### YOUR ASSIGNMENT
Could you restate the data below word for word, without its pictures?

** Opening DATA FOR THIS EXERCISE block **

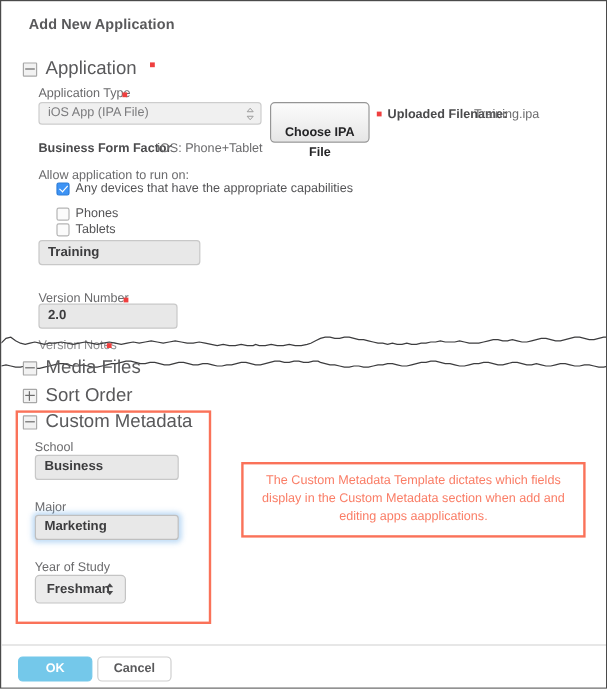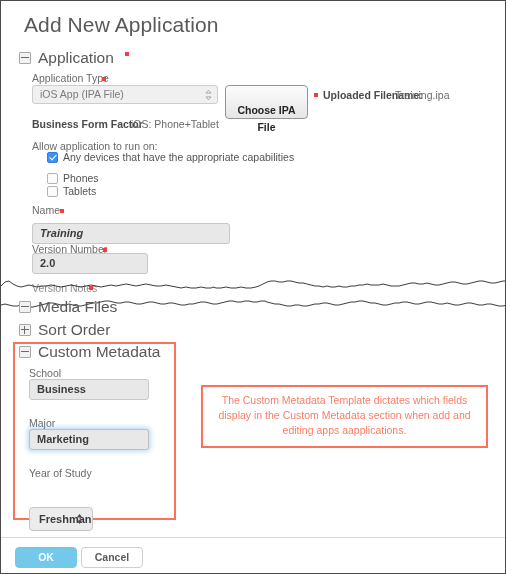--- a/index.html
+++ b/index.html
@@ -27,8 +27,8 @@
     position: absolute;
     left: 23px;
     top: 12px;
-    font-size: 21px;
-    font-weight: 400;
+    font-size: 12px;
+    font-weight: 700;
     color: #59595b;
     letter-spacing: 0.1px;
   }

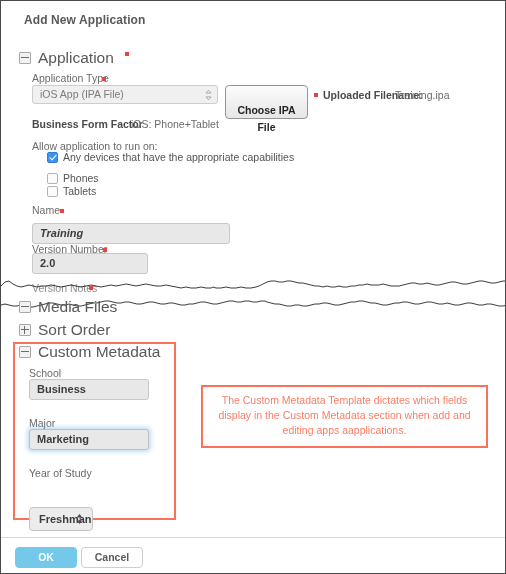--- a/index.html
+++ b/index.html
@@ -318,7 +318,7 @@
 
   <div class="field-label" style="left:31px; top:203px;">Name</div>
   <span class="req-dot" style="position:absolute; left:59px; top:208px; margin:0;"></span>
-  <div class="txt-input" style="left:31px; top:222px; width:198px;font-style:italic;">Training</div>
+  <div class="txt-input" style="left:31px; top:199px; width:135px;">Training</div>
 
   <div class="field-label" style="left:31px; top:242px;">Version Number</div>
   <span class="req-dot" style="position:absolute; left:102px; top:247px; margin:0;"></span>

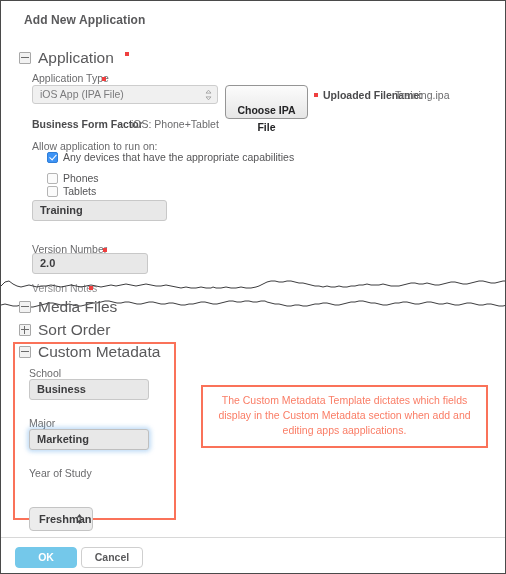--- a/index.html
+++ b/index.html
@@ -363,7 +363,7 @@
   <div class="txt-input focused" style="left:28px; top:428px; width:120px;">Marketing</div>
 
   <div class="field-label" style="left:28px; top:466px;">Year of Study</div>
-  <div class="sel-input strong" style="left:28px; top:478px; width:64px;margin-top:28px;">
+  <div class="sel-input strong" style="left:28px; top:478px; width:76px;">
     <span>Freshman</span>
     <svg class="chev" viewBox="0 0 7 11">
       <path d="M3.5 0.5 L6.3 3.9 L0.7 3.9 Z" fill="currentColor"></path>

** Closing DATA FOR THIS EXERCISE block **

### WORKED SOLUTION
--- a/index.html
+++ b/index.html
@@ -27,8 +27,8 @@
     position: absolute;
     left: 23px;
     top: 12px;
-    font-size: 21px;
-    font-weight: 400;
+    font-size: 12px;
+    font-weight: 700;
     color: #59595b;
     letter-spacing: 0.1px;
   }

--- a/index.html
+++ b/index.html
@@ -318,7 +318,7 @@
 
   <div class="field-label" style="left:31px; top:203px;">Name</div>
   <span class="req-dot" style="position:absolute; left:59px; top:208px; margin:0;"></span>
-  <div class="txt-input" style="left:31px; top:222px; width:198px;font-style:italic;">Training</div>
+  <div class="txt-input" style="left:31px; top:199px; width:135px;">Training</div>
 
   <div class="field-label" style="left:31px; top:242px;">Version Number</div>
   <span class="req-dot" style="position:absolute; left:102px; top:247px; margin:0;"></span>

--- a/index.html
+++ b/index.html
@@ -363,7 +363,7 @@
   <div class="txt-input focused" style="left:28px; top:428px; width:120px;">Marketing</div>
 
   <div class="field-label" style="left:28px; top:466px;">Year of Study</div>
-  <div class="sel-input strong" style="left:28px; top:478px; width:64px;margin-top:28px;">
+  <div class="sel-input strong" style="left:28px; top:478px; width:76px;">
     <span>Freshman</span>
     <svg class="chev" viewBox="0 0 7 11">
       <path d="M3.5 0.5 L6.3 3.9 L0.7 3.9 Z" fill="currentColor"></path>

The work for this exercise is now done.